_What you have to do_
Each record below is to be output unchanged, and any picture is to be dropped.

[Material for this task Boundary: Start]

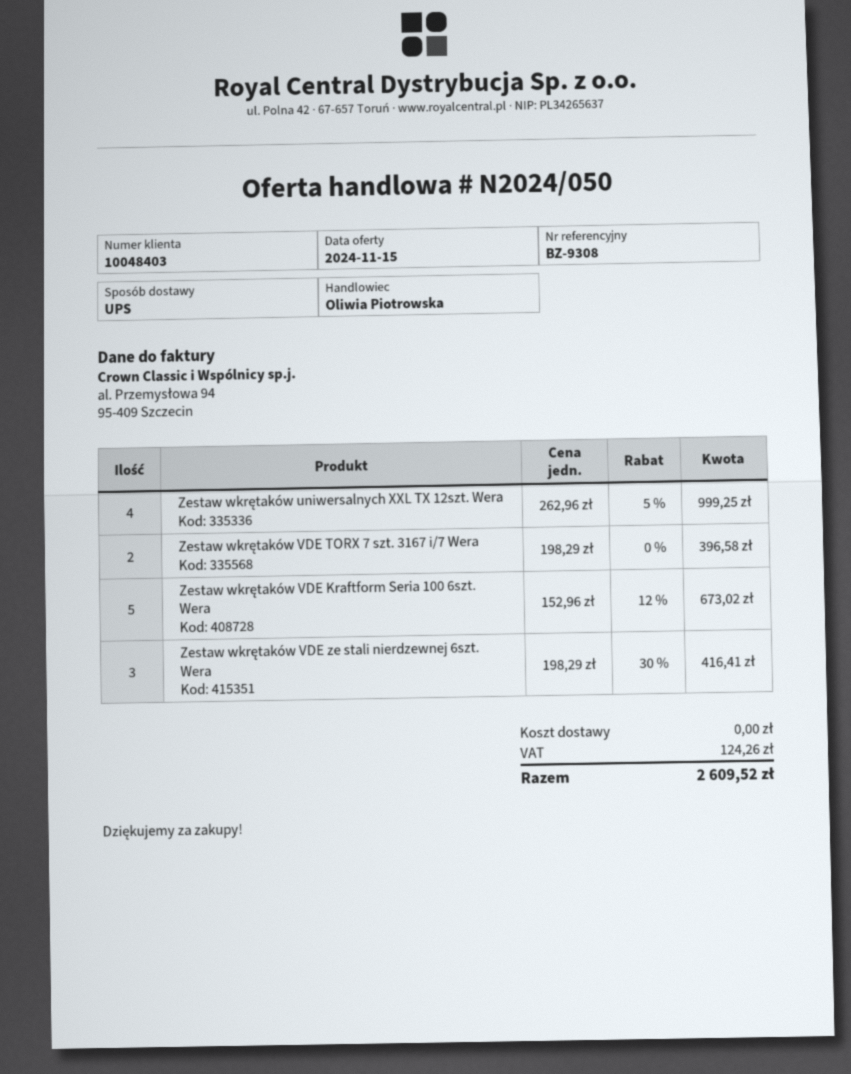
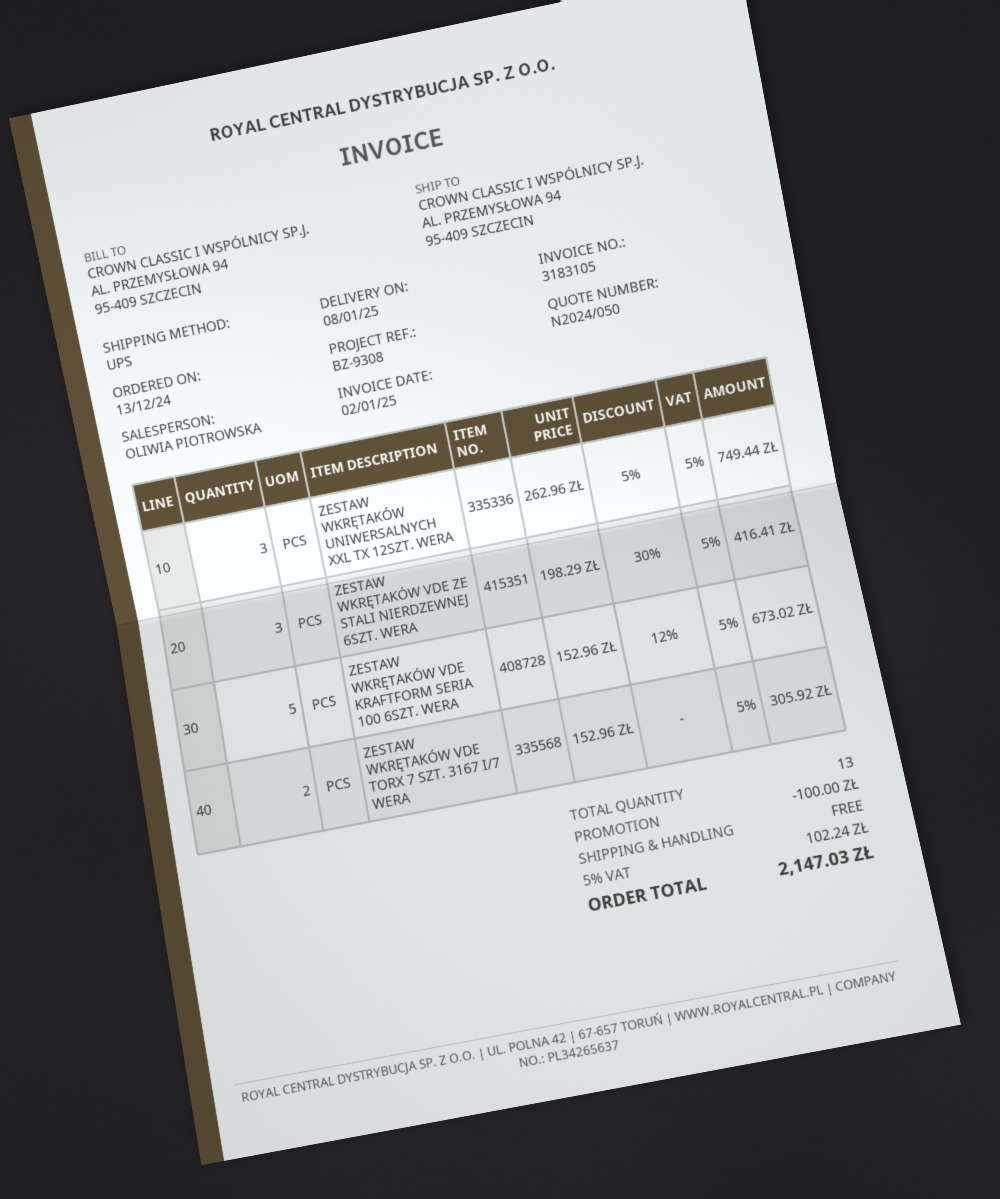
Zestaw wkrętaków uniwersalnych XXL TX 12szt. Wera: 4 x 262.96 - 5% = 999.25 -> 3 x 262.96 - 5% = 749.44
Zestaw wkrętaków VDE TORX 7 szt. 3167 i/7 Wera: 2 x 198.29 = 396.58 -> 2 x 152.96 = 305.92
discount: none -> 100.00
tax: 124.26 -> 102.24
total: 2609.52 -> 2147.03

[Material for this task Boundary: End]

_Answer to this problem_
Zestaw wkrętaków uniwersalnych XXL TX 12szt. Wera: 4 x 262.96 - 5% = 999.25 -> 3 x 262.96 - 5% = 749.44
Zestaw wkrętaków VDE TORX 7 szt. 3167 i/7 Wera: 2 x 198.29 = 396.58 -> 2 x 152.96 = 305.92
discount: none -> 100.00
tax: 124.26 -> 102.24
total: 2609.52 -> 2147.03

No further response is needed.